> _Work to be completed_:
Please find the lines in the entries below that contain the word "folder", and copy each one.

--- START ---

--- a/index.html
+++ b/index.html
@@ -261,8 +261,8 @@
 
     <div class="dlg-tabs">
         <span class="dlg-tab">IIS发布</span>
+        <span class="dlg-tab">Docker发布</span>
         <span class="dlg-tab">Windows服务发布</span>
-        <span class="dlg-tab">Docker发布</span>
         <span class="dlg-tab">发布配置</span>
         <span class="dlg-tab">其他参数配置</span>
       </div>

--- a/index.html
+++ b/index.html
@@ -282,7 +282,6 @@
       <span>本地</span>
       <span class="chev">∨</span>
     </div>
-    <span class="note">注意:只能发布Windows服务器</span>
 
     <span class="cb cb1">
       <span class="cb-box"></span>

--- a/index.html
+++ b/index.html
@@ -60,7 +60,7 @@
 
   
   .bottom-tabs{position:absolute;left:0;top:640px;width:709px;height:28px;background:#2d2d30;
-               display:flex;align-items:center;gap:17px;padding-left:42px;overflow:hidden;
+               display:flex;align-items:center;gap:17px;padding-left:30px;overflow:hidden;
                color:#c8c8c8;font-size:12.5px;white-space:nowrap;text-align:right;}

--- END ---
--- START ---

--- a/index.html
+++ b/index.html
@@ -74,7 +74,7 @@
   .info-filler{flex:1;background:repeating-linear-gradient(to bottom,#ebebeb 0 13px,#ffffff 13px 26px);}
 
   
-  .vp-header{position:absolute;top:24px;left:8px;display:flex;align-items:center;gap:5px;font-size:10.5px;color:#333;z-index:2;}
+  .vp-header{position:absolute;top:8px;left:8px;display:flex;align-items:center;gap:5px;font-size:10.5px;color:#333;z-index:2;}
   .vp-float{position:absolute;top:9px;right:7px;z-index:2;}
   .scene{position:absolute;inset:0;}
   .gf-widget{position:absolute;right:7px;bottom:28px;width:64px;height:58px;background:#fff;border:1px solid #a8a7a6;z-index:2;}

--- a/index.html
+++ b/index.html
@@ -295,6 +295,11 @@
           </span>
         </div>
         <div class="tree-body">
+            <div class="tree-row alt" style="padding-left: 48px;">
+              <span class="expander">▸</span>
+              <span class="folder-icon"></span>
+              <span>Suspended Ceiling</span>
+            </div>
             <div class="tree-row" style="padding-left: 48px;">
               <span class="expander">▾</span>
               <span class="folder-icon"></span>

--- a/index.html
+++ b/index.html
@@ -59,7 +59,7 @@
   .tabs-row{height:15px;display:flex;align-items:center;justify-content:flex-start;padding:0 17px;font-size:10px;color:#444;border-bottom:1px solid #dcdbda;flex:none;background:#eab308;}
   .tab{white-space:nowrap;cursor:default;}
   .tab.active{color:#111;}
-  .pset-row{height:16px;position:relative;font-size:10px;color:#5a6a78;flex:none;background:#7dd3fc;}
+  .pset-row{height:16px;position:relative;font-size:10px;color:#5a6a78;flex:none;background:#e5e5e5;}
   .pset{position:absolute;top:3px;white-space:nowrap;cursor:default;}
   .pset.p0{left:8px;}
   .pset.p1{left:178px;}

--- END ---

> _Written solution_:
+              <span class="folder-icon"></span>
               <span class="folder-icon"></span>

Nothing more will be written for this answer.